For the same price, N-channel MOSFETs have a lower \(R_{DS(on)}\) than P-channels. Because of this, many H-bridge circuits use N-channel MOSFETs for the top-side switches as well as the bottom-side. Top-side N-channel switches require a voltage greater than \( V_{CC} \) at the gate to turn them on. Most H-bridge drivers have an internal charge pump which takes care of this for you.

Bi-Colour LED’s

Bi-colour LED’s that only have two pins (two LED’s connected head-to-tail) require a full-bridge to be driven correctly. Normally the bi-colour LED can be connected directly up to pins on a microcontroller (with a current-limiting resistor), as long as the micro can sink and source the required current.

Filtering

Unfiltered H-bridges subject the load to square wave whose frequency is the same as frequency of the H-bridge switching elements.

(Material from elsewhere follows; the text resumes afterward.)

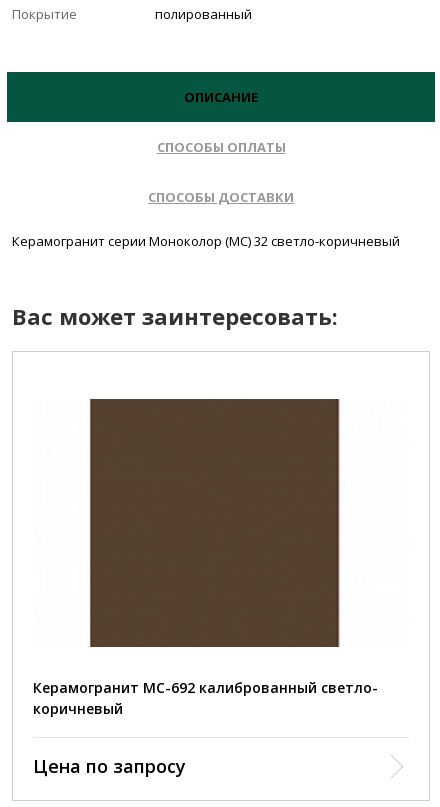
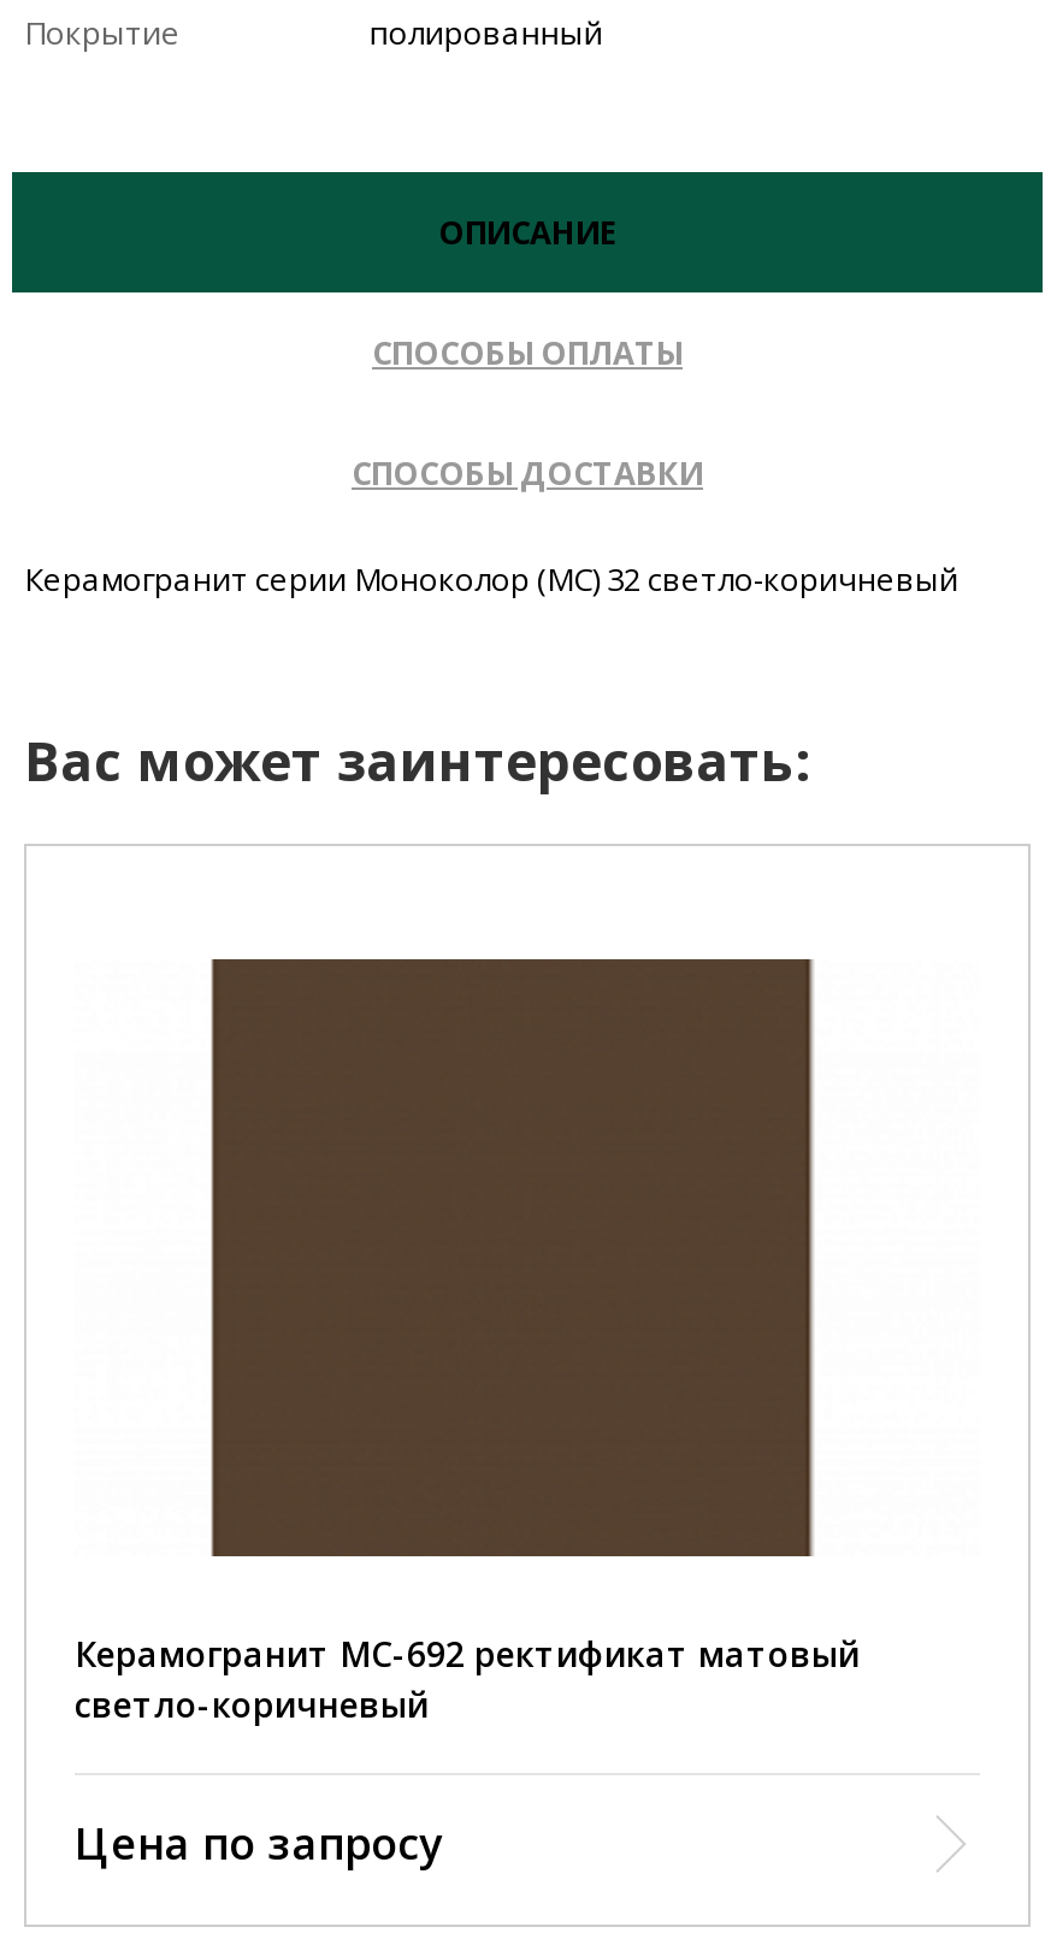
[33,678,378,718] Керамогранит MC-692 калиброванный светло- | коричневый -> [75,1631,860,1727] Керамогранит MC-692 ректификат матовый | светло-коричневый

This is acceptable for some loads (e.g. resistive heaters), but not for others (e.g. peltiers). The problem is that although the average power delivered to a load from a PWM controlled H-bridge is the same powering the load from a continuous DC source at the average voltage, resistive losses are proportional to the square of the current (\( P_R = I^2 R \)).

This results in higher resistive losses in a complex load controlled by a PWM source than a constant DC power source providing the same average input power.

The solution is to filter the switching H-bridge output, so the load sees a constant DC voltage. H-bridges can be filtered with two inductors and two capacitors, forming two low-pass filters on each side of the load.